Have you got any pictures of stuff youve created already? Im picking up 12 Rats at the weekend im also looking for ideas.


----------



## Rach1 (May 18, 2010)

here's some ideas i used...
popcorn string... what it is...a string of popcorn.
flowerpots...fill with shavings etc..they love digging around....
loo rolls...hang them and the rats will unroll them and make lil nests...
general cardboard boxes and loo rolls etc...

pea fishing... shallow container..fill with water pop some peas in...they will fish them out.

branches to climb on...


----------



## sooty (Dec 31, 2009)

toilet roll tube and sheet of paper and treats,
wrap paper around the tube,twist close one end and fill with a few treats,twist close the other end.
so it looks like a xmas cracker,
and let them enjoy opening it up:2thumb:


----------



## AnnB (Jun 7, 2009)

I have to confess I didn't actually make any of these, most of them were car boot sale finds.


----------



## feorag (Jul 31, 2007)

String Cheerio breakfast cereal onto a length of string and tie it to the cage bars, so they have to stretch to a maximum or climb to reach them. Dougal demonstrating:










Buy rats a coconut and give it to them whole. They can chew through the 3 holes at the top to get at the milk.
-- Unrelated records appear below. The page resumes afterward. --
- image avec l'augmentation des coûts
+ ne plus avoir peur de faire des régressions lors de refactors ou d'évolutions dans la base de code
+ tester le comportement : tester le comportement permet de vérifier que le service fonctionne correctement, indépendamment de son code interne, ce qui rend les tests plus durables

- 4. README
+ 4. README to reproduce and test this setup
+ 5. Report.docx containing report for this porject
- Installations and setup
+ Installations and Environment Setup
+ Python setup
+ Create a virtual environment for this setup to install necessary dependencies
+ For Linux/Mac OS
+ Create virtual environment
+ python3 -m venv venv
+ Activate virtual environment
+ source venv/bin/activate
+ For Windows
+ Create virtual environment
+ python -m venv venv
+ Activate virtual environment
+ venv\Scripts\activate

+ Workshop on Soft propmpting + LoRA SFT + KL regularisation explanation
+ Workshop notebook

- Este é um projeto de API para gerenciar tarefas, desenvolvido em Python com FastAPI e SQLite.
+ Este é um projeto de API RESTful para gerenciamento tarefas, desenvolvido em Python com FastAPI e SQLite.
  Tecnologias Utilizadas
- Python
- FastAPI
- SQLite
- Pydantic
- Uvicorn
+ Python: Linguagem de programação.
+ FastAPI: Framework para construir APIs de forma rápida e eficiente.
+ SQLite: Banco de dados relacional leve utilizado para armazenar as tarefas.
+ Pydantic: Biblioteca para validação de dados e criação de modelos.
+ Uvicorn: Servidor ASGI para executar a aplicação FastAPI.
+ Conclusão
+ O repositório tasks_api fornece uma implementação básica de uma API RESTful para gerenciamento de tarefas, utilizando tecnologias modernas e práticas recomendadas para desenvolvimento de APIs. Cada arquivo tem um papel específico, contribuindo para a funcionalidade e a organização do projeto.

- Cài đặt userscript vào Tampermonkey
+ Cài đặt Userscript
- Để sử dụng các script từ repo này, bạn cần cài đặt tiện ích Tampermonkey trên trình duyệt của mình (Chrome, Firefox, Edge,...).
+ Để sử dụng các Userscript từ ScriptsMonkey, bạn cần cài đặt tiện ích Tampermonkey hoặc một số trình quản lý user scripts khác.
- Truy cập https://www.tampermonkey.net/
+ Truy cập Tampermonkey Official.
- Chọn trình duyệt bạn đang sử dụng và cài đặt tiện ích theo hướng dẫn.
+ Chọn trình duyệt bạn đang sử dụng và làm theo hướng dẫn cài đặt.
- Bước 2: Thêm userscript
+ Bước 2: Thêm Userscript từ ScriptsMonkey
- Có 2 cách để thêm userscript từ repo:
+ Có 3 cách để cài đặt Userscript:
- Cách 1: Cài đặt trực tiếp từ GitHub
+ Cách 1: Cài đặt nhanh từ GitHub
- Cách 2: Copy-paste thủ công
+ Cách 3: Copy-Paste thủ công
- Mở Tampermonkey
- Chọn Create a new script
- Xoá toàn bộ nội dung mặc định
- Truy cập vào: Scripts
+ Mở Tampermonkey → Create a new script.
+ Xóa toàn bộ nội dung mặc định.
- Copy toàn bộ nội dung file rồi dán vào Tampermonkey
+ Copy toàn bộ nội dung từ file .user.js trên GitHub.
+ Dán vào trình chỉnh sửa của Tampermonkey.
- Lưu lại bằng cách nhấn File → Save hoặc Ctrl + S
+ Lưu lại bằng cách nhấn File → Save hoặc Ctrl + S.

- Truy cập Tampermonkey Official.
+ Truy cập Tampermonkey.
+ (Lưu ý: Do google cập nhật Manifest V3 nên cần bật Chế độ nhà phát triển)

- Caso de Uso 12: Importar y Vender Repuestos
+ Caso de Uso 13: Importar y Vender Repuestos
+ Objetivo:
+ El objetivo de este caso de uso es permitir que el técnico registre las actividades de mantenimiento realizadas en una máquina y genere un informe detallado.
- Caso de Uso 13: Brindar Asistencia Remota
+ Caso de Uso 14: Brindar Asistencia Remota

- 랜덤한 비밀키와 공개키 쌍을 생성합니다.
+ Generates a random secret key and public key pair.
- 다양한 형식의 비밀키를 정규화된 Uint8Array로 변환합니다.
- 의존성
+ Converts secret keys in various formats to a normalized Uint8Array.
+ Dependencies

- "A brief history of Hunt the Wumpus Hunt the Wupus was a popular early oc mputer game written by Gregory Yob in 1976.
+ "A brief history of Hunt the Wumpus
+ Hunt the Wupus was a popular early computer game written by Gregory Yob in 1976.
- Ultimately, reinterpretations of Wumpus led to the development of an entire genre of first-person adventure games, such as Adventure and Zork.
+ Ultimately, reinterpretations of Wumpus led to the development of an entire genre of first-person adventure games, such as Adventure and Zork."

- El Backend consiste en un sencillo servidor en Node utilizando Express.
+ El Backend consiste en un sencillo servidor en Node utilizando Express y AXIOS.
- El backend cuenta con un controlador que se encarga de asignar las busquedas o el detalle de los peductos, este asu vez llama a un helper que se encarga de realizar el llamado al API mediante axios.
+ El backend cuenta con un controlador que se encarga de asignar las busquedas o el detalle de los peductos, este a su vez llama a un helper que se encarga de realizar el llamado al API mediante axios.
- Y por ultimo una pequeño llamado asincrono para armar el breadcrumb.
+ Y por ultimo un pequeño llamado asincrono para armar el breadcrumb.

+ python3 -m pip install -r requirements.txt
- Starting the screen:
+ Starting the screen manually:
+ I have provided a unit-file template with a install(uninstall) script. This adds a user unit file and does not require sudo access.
You might find, until they learn that there is something inside, that you have to punch through one of the holes, but once they get the hang of it they'll chew through it. Once they've broken through, chop the coconut in half and remove the flesh (which can be chopped into small pieces and frozen then either defrosted for them later or fed frozen in really hot weather). Then mix up their usual food and any bits of treats with honey press it into half the coconut and leave it in the fridge to set, then thread string through the holes and hang the half coconut up in their cage for them.

And my boys demonstrating pea fishing - which they love!!!


----------



## Rackie (Jan 30, 2011)

This site has some good ideas 

Rat Toy Ideas


----------



## Nic123100 (Jun 13, 2009)

Just an update, thank you everyone for your idea's managed to make the coconut treat no problem and they LOVED it, thanks Feorag was certainly a winner with my boys :2thumb:

We also did a little bit of pea fishing, and I made a couple of dig boxes, along with smaller ones for the mice 

Love the website Rackie, am loving the look of the clubhouse! Think that will be my next challenge just need to find some boxes.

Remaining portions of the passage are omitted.